Deleting Pieces of a Data Set¶
HDF5 files are per-se mutable. pyadsf
currently allows the deletion of
any piece of information in an ASDF
file. Thus overwriting arrays
currently only works as a combination of deleting and writing again. Please
contact the developers if you require additional functionalities.
Deleting Things¶
Almost anything can be deleted by using the del
operator. The following
code snippets illustrates the different possibilities to delete data. Please
be careful - this directly modifies the file and is not revertible.
import pyasdf
with pyasdf.ASDFDataSet("example.h5") as ds:
# Delete all events.
del ds.events
# Delete all information from a particular station.
del ds.waveforms.BW_RJOB
del ds.waveforms["BW.RJOB"]
# Delete all waveforms with a certain tag from a particular station.

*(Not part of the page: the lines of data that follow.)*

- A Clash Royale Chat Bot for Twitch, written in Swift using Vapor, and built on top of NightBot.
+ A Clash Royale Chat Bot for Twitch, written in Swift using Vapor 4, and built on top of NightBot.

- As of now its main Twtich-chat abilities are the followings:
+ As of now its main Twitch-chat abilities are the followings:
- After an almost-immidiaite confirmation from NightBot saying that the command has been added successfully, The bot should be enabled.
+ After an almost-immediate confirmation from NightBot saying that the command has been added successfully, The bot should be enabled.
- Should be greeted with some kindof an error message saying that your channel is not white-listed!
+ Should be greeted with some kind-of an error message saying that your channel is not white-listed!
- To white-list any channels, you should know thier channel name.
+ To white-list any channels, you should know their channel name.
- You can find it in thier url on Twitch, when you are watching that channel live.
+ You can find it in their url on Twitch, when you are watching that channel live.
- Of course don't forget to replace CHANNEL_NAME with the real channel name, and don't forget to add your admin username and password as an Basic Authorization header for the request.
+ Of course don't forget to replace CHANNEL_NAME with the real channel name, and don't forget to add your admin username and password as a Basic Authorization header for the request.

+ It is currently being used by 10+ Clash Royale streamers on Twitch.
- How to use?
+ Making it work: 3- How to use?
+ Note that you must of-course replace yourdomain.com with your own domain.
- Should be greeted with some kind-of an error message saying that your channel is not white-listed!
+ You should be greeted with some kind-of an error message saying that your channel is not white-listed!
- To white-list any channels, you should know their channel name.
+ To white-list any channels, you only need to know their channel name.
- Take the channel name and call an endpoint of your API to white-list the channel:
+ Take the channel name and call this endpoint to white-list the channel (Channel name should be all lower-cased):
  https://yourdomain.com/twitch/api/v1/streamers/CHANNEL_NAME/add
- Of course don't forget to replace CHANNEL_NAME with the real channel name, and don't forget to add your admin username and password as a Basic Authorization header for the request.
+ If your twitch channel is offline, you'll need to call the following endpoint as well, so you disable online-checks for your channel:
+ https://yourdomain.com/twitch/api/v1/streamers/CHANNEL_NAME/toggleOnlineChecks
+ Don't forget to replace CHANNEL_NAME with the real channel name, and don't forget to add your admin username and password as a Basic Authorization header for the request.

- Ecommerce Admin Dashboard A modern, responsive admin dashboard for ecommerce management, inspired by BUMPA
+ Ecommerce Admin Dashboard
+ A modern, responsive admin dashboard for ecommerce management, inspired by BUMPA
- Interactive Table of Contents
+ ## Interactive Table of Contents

del ds.waveforms.BW_RJOB.example
del ds.waveforms["BW.RJOB"]["example"]
# Delete the StationXML file for a certain station.
del ds.waveforms.BW_RJOB.StationXML
del ds.waveforms["BW.RJOB"]["StationXML"]
# Directly delete a certain piece of waveform information.
del ds.waveforms["BW.RJOB"][
"BW.RJOB..EHE__2009-08-24T00:20:03__2009-08-24T00:20:32__example"]
# Delete a provenance document.
del ds.provenance.example_document
del ds.provenance["example_document"]
# Delete an auxiliary data group.
del ds.auxiliary_data.RandomArrays
del ds.auxiliary_data["RandomArrays"]
# Delete a certain piece of auxiliary data.
del ds.auxiliary_data.RandomArrays.array_a
del ds.auxiliary_data["RandomArrays"]["array_a"]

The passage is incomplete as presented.